Exercise: Each line of the records below that holds "vyloučení" should be copied out.

Information provided:
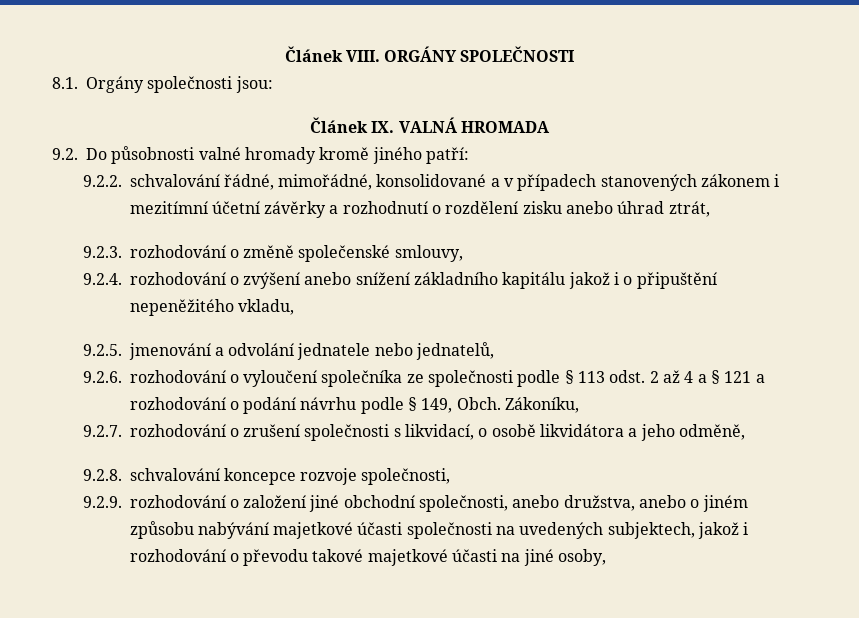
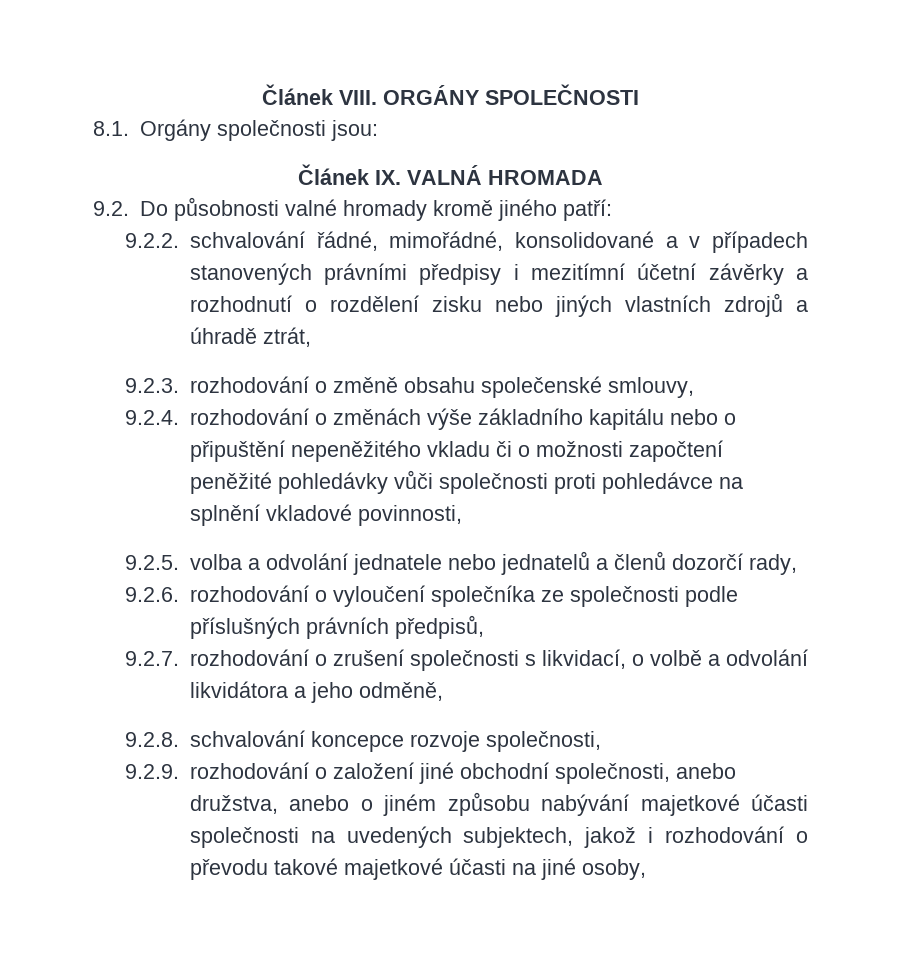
- 9.2.2. schvalování řádné, mimořádné, konsolidované a v případech stanovených zákonem i mezitímní účetní závěrky a rozhodnutí o rozdělení zisku anebo úhrad ztrát,
+ 9.2.2. schvalování řádné, mimořádné, konsolidované a v případech stanovených právními předpisy i mezitímní účetní závěrky a rozhodnutí o rozdělení zisku nebo jiných vlastních zdrojů a úhradě ztrát,
- 9.2.3. rozhodování o změně společenské smlouvy,
+ 9.2.3. rozhodování o změně obsahu společenské smlouvy,
- 9.2.4. rozhodování o zvýšení anebo snížení základního kapitálu jakož i o připuštění nepeněžitého vkladu,
+ 9.2.4. rozhodování o změnách výše základního kapitálu nebo o připuštění nepeněžitého vkladu či o možnosti započtení peněžité pohledávky vůči společnosti proti pohledávce na splnění vkladové povinnosti,
- 9.2.5. jmenování a odvolání jednatele nebo jednatelů,
+ 9.2.5. volba a odvolání jednatele nebo jednatelů a členů dozorčí rady,
- 9.2.6. rozhodování o vyloučení společníka ze společnosti podle § 113 odst. 2 až 4 a § 121 a rozhodování o podání návrhu podle § 149, Obch. Zákoníku,
+ 9.2.6. rozhodování o vyloučení společníka ze společnosti podle příslušných právních předpisů,
- 9.2.7. rozhodování o zrušení společnosti s likvidací, o osobě likvidátora a jeho odměně,
+ 9.2.7. rozhodování o zrušení společnosti s likvidací, o volbě a odvolání likvidátora a jeho odměně,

Answer section:
- 9.2.6. rozhodování o vyloučení společníka ze společnosti podle § 113 odst. 2 až 4 a § 121 a rozhodování o podání návrhu podle § 149, Obch. Zákoníku,
+ 9.2.6. rozhodování o vyloučení společníka ze společnosti podle příslušných právních předpisů,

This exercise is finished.